━━━ Record excerpts

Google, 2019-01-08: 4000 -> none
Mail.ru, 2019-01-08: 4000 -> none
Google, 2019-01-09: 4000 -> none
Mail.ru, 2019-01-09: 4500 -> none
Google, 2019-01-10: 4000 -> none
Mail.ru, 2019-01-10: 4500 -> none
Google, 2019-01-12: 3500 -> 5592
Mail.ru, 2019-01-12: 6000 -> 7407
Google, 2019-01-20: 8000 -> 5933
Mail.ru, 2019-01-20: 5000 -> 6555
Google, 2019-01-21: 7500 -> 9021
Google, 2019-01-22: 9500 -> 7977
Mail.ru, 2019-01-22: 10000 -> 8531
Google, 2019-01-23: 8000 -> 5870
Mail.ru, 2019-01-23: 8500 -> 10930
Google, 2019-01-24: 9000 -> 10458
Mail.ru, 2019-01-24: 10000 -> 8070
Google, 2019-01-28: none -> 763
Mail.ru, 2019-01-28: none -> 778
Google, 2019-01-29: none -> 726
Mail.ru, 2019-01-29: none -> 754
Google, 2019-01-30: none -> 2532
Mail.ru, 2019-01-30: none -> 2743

━━━━━━
━━━ Record excerpts

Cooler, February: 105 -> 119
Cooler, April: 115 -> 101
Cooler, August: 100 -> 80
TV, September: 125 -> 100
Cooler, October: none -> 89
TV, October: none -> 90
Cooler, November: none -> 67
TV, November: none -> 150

━━━━━━
━━━ Record excerpts

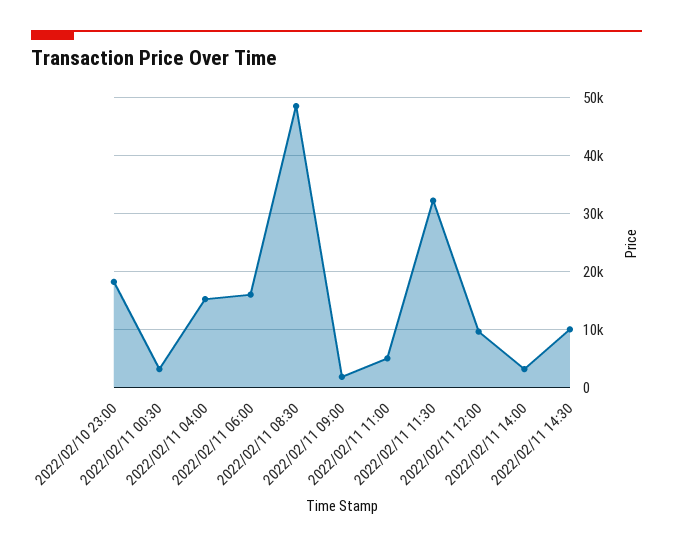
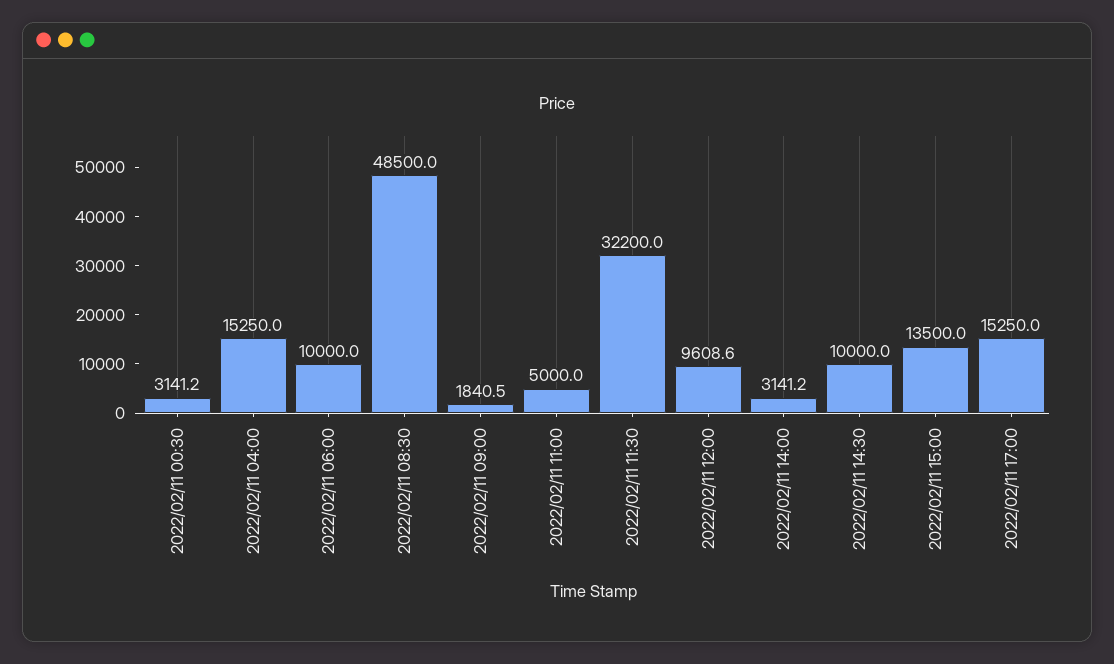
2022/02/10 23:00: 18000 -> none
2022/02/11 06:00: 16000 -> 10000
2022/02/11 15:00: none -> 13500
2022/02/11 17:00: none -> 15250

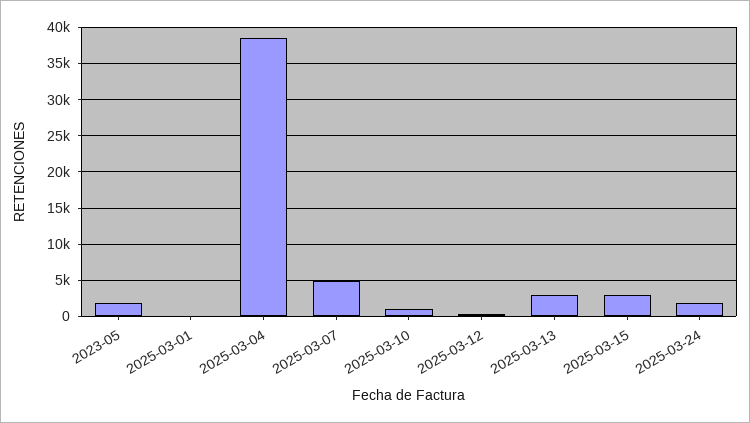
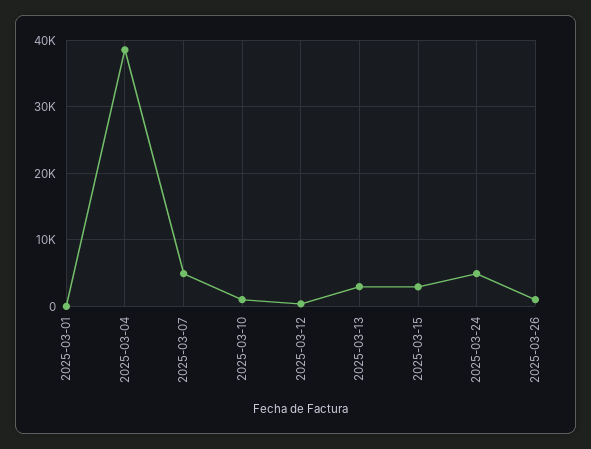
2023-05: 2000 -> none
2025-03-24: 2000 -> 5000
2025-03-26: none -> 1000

━━━━━━

- [Activity] Reproduce, character for character, only the lines of the preceding data that start at the line with "Google, 2019-01-08: 4000 -> none" and end at the line with "Google, 2019-01-22: 9500 -> 7977", both included.

- [Task response]
Google, 2019-01-08: 4000 -> none
Mail.ru, 2019-01-08: 4000 -> none
Google, 2019-01-09: 4000 -> none
Mail.ru, 2019-01-09: 4500 -> none
Google, 2019-01-10: 4000 -> none
Mail.ru, 2019-01-10: 4500 -> none
Google, 2019-01-12: 3500 -> 5592
Mail.ru, 2019-01-12: 6000 -> 7407
Google, 2019-01-20: 8000 -> 5933
Mail.ru, 2019-01-20: 5000 -> 6555
Google, 2019-01-21: 7500 -> 9021
Google, 2019-01-22: 9500 -> 7977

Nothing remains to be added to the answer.